Just when you thought this whole Samsung vs. Apple case couldn't get any weirder, we're now hearing that Vel Hogan, the jury foreman on the case who helped guide the jurors on patent law and owns some patents himself, was once sued into bankruptcy by Seagate. Samsung, as it turns out, just happens to be the largest single investor in Seagate, owning 9.6 percent of the hard drive company's stock. While it doesn't guarantee that a juror's judgment could be clouded, it is the kind of information one would expect to be volunteered to a courtroom. Mr. Hogan, however, did not disclose this information.
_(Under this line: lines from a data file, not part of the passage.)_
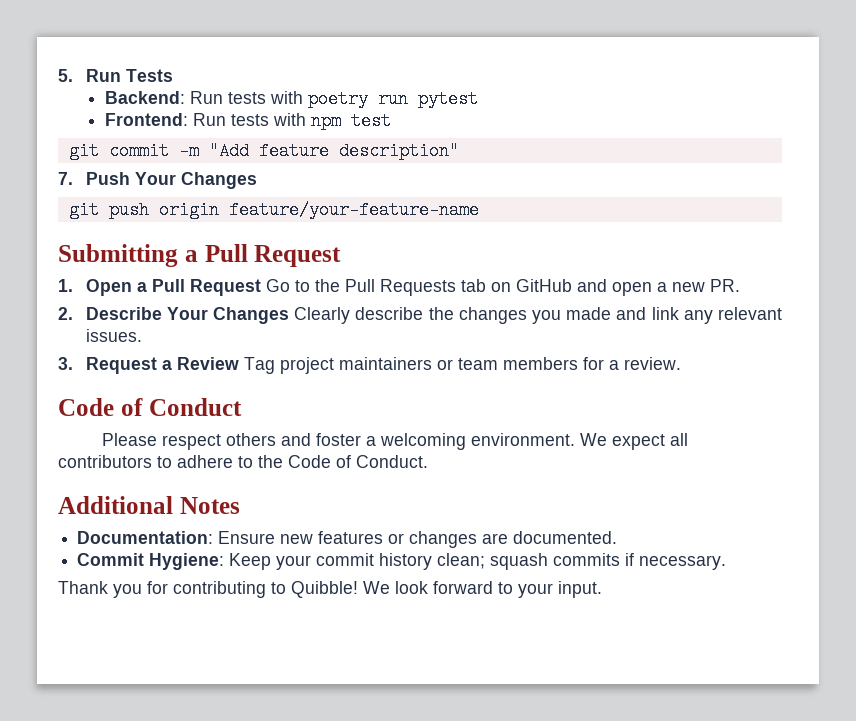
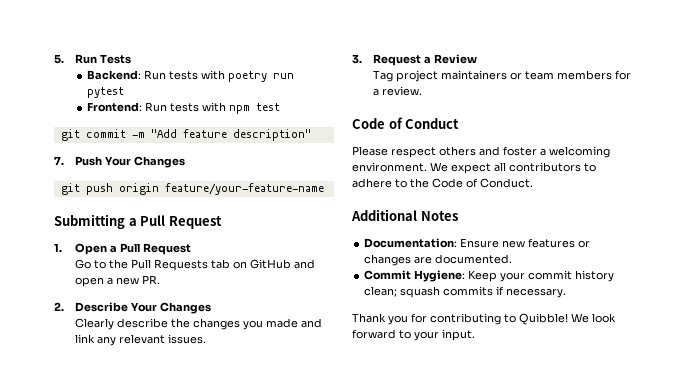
- 1. Open a Pull Request Go to the Pull Requests tab on GitHub and open a new PR.
+ 1. Open a Pull Request
+ Go to the Pull Requests tab on GitHub and open a new PR.
- 2. Describe Your Changes Clearly describe the changes you made and link any relevant issues.
+ 2. Describe Your Changes
+ Clearly describe the changes you made and link any relevant issues.
- 3. Request a Review Tag project maintainers or team members for a review.
+ 3. Request a Review
+ Tag project maintainers or team members for a review.

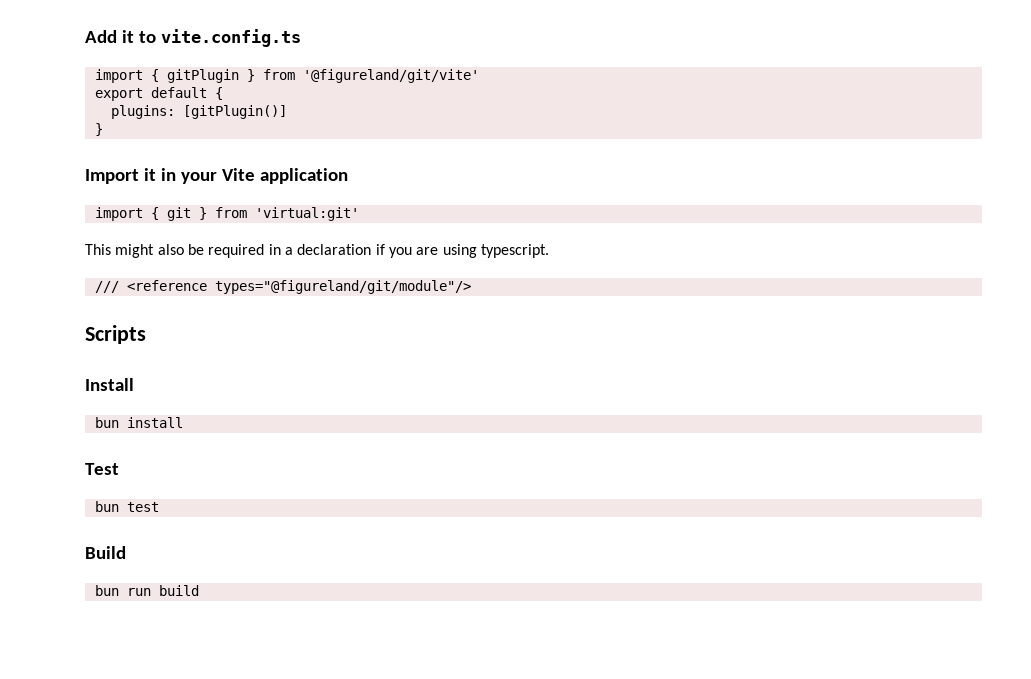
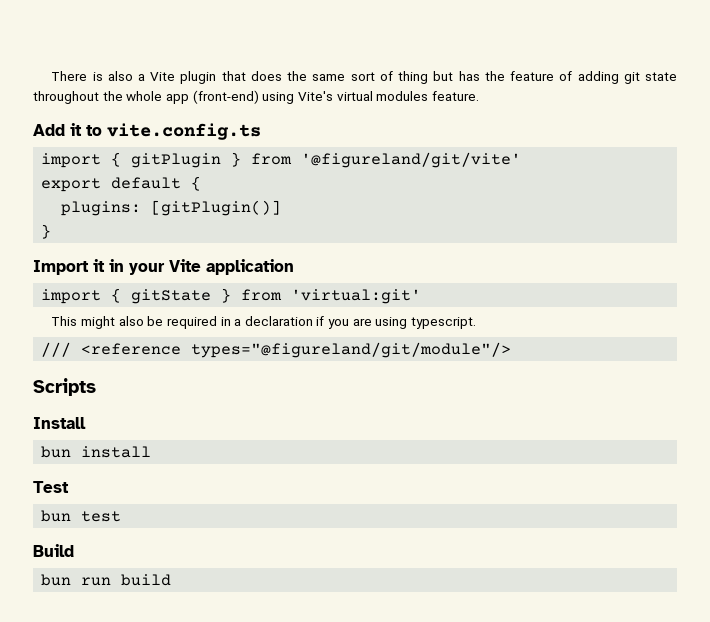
+ There is also a Vite plugin that does the same sort of thing but has the feature of adding git state throughout the whole app (front-end) using Vite's virtual modules feature.
- import { git } from 'virtual:git'
+ import { gitState } from 'virtual:git'

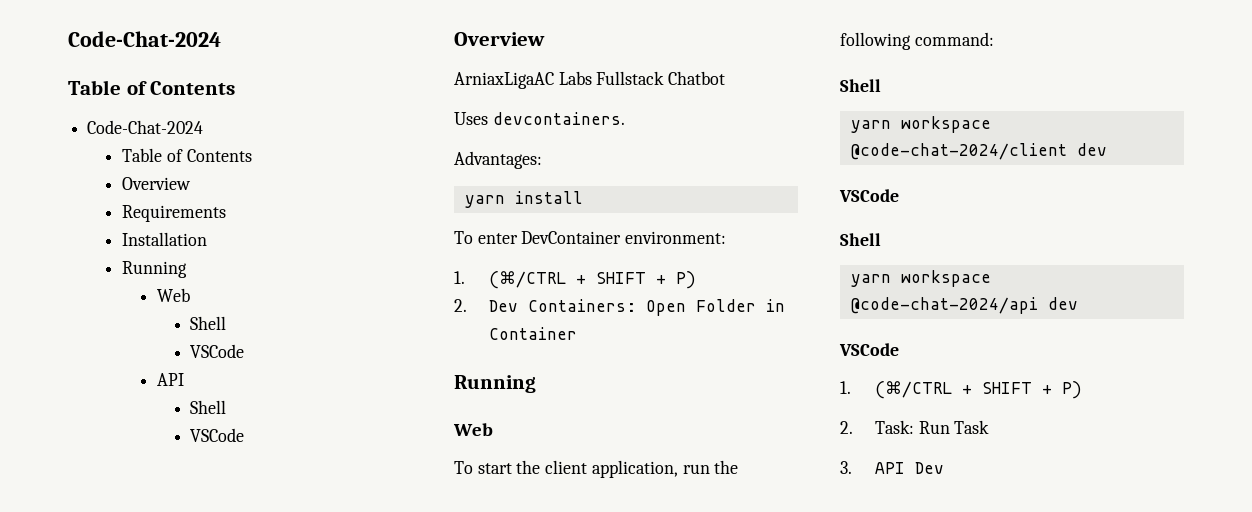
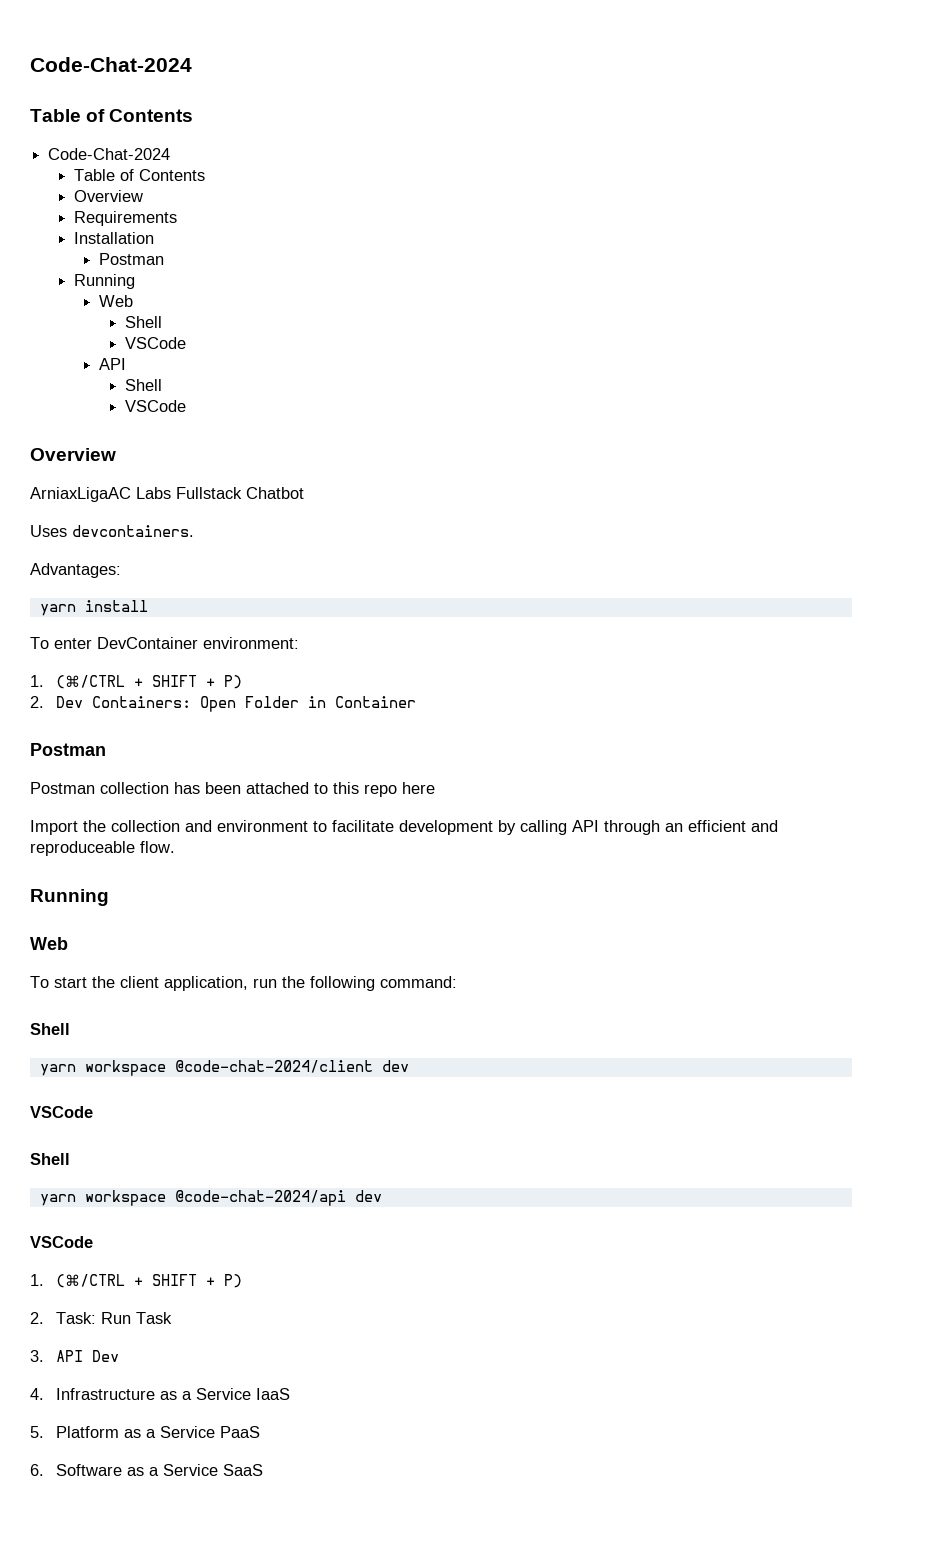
  Installation
+ Postman
  2. Dev Containers: Open Folder in Container
+ Postman
+ Postman collection has been attached to this repo here
+ Import the collection and environment to facilitate development by calling API through an efficient and reproduceable flow.
+ 4. Infrastructure as a Service IaaS
+ 5. Platform as a Service PaaS
+ 6. Software as a Service SaaS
According to official transcripts of the voir dire (a fancy phrase for "discussing potential juror biases" among other things), the jurors were all asked if "you or a family member or someone very close to you [has] ever been involved in a lawsuit, either as a plaintiff, a defendant, or as a witness?" Here is Mr. Hogan's response in full (PDF):

Mr. Hogan: In 2008, after my company went belly up, the programmer that worked for me filed a lawsuit against me and ultimately, across the next few months, it was dismissed and in such a fashion that neither one of us could sue the other one for that matter.
The Court: What was his -- what was the employee's claim?
Mr. Hogan: It was a dispute over the software that we had developed, whether it belonged to the company or to him, and I had documents that showed it belonged to the company. Ultimately, as I said, it would -- we settled out of court and it was dismissed.
The Court: All right. Anything about that experience that would affect your ability to be fair and impartial to both sides in this case?
Mr. Hogan: I don't believe so.
The Court: Okay. Was there any dispute -- was there any dispute as to who had created and invented the technology, or was it largely who had ownership of it?
Mr. Hogan: It was strictly who had ownership of it, and ultimately it was established that the company did have ownership of it, although -- and I still do -- although the company is not in business any longer.
The Court: I see. But was there a sort of dispute as to who had created or invented the technology as part of that ownership question?
Mr. Hogan: Yes, there was.
The Court: Um-hum.
Mr. Hogan: But like I said, we settled that -- because of documentation I had, we were able to settle it out of court and then we went back to court one last time for the dismissal paperwork.
The Court: Okay. All right. Thank you.

As you can see, there was no mention of the case involving Seagate at all. The case involving his employee was filed in 2008, yet the case against Seagate occurred in 1993. As the story goes, in the 80s, Hogan was hired by Seagate and moved from Colorado to California, at which time his new employer agreed to split the cost of paying off his mortgage. However, when Hogan was laid off in 1993, Seagate claimed that he owed the company the money for his mortgage. The two went to court and ultimately, Hogan had to file for bankruptcy in order to keep his home.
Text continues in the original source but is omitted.